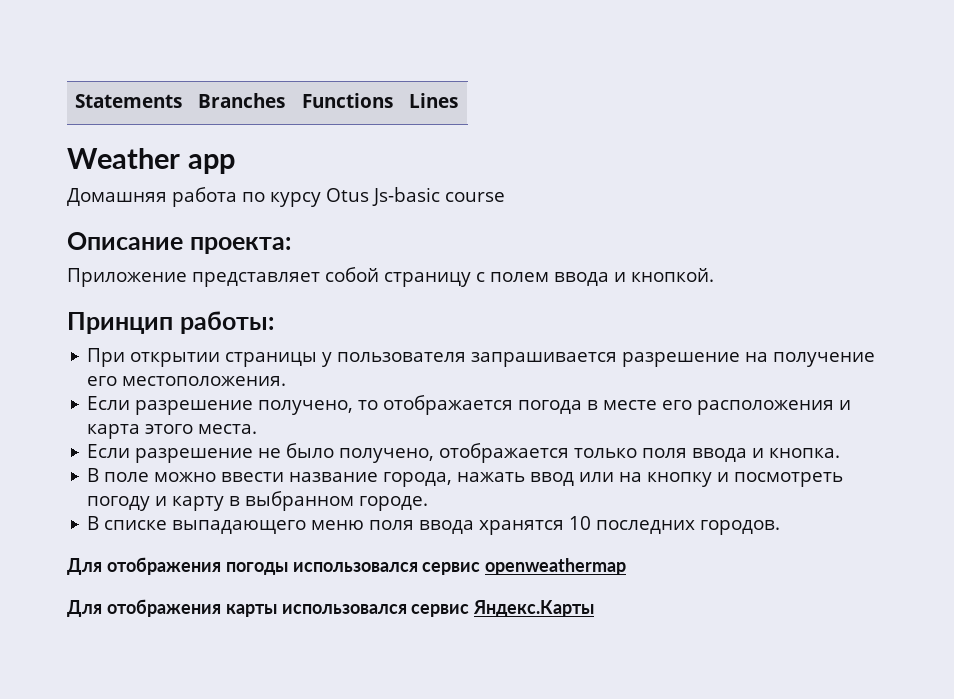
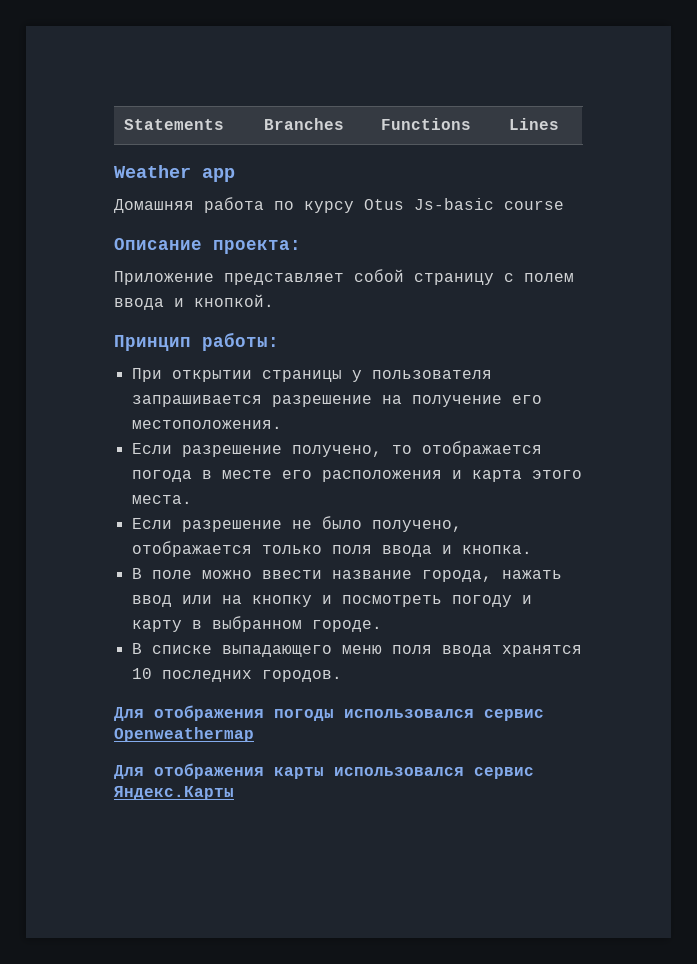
[485,558,627,575] openweathermap -> [114,727,254,742] Openweathermap

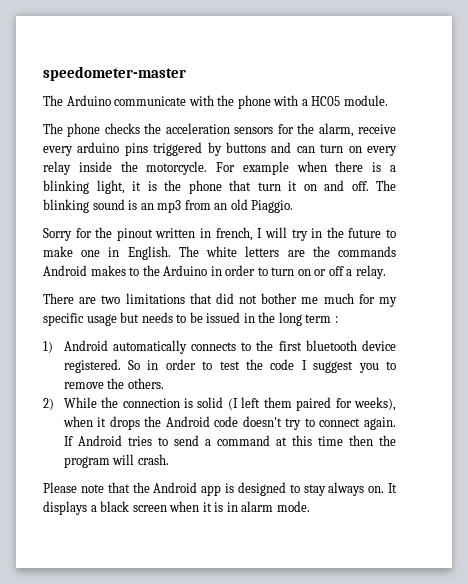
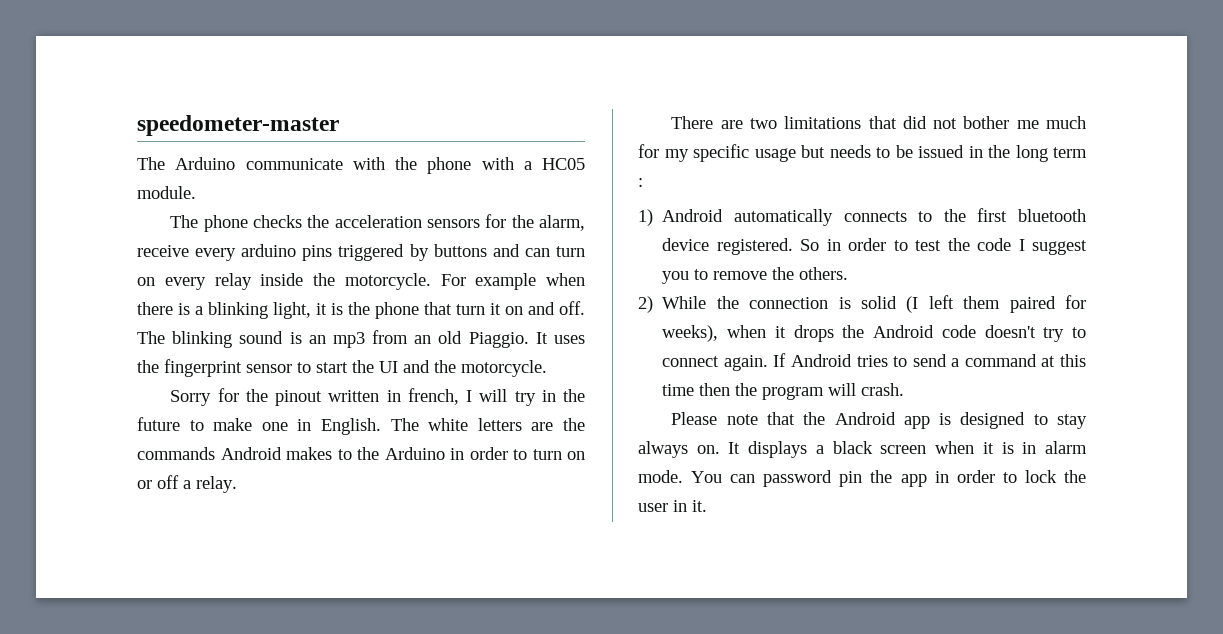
(294, 206) none -> [535,332,585,344] [137,359,547,377] It uses the fingerprint sensor to start the UI and the motorcycle.
(310, 506) none -> [691,470,1086,487] [638,500,707,512] You can password pin the app in order to lock the user in it.

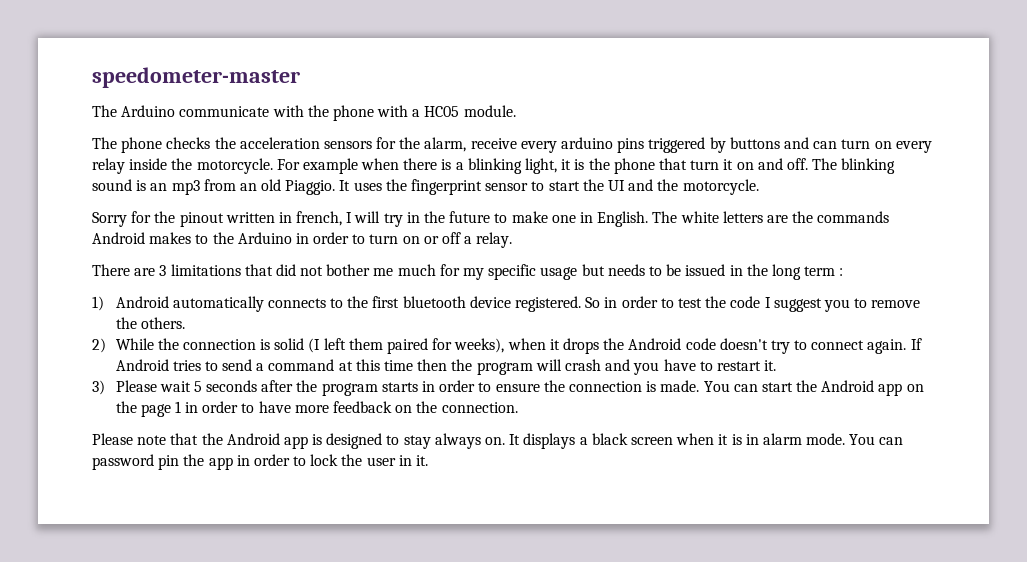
[749,118,777,129] two -> [159,265,167,276] 3
[861,383,905,396] crash. -> [564,359,777,375] [92,380,924,396] [115,401,518,417] crash and you have to restart it. // 3) Please wait 5 seconds after the program starts in order to ensure the connection is made. You can start the Android app on the page 1 in order to have more feedback on the connection.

···

» **WORK INSTRUCTION**:
The answer must consist solely of the lines from the one with "(310, 506) none" through the final line of the data, each reproduced exactly and with pictures omitted.

» **ANSWER AREA**:
(310, 506) none -> [691,470,1086,487] [638,500,707,512] You can password pin the app in order to lock the user in it.

[749,118,777,129] two -> [159,265,167,276] 3
[861,383,905,396] crash. -> [564,359,777,375] [92,380,924,396] [115,401,518,417] crash and you have to restart it. // 3) Please wait 5 seconds after the program starts in order to ensure the connection is made. You can start the Android app on the page 1 in order to have more feedback on the connection.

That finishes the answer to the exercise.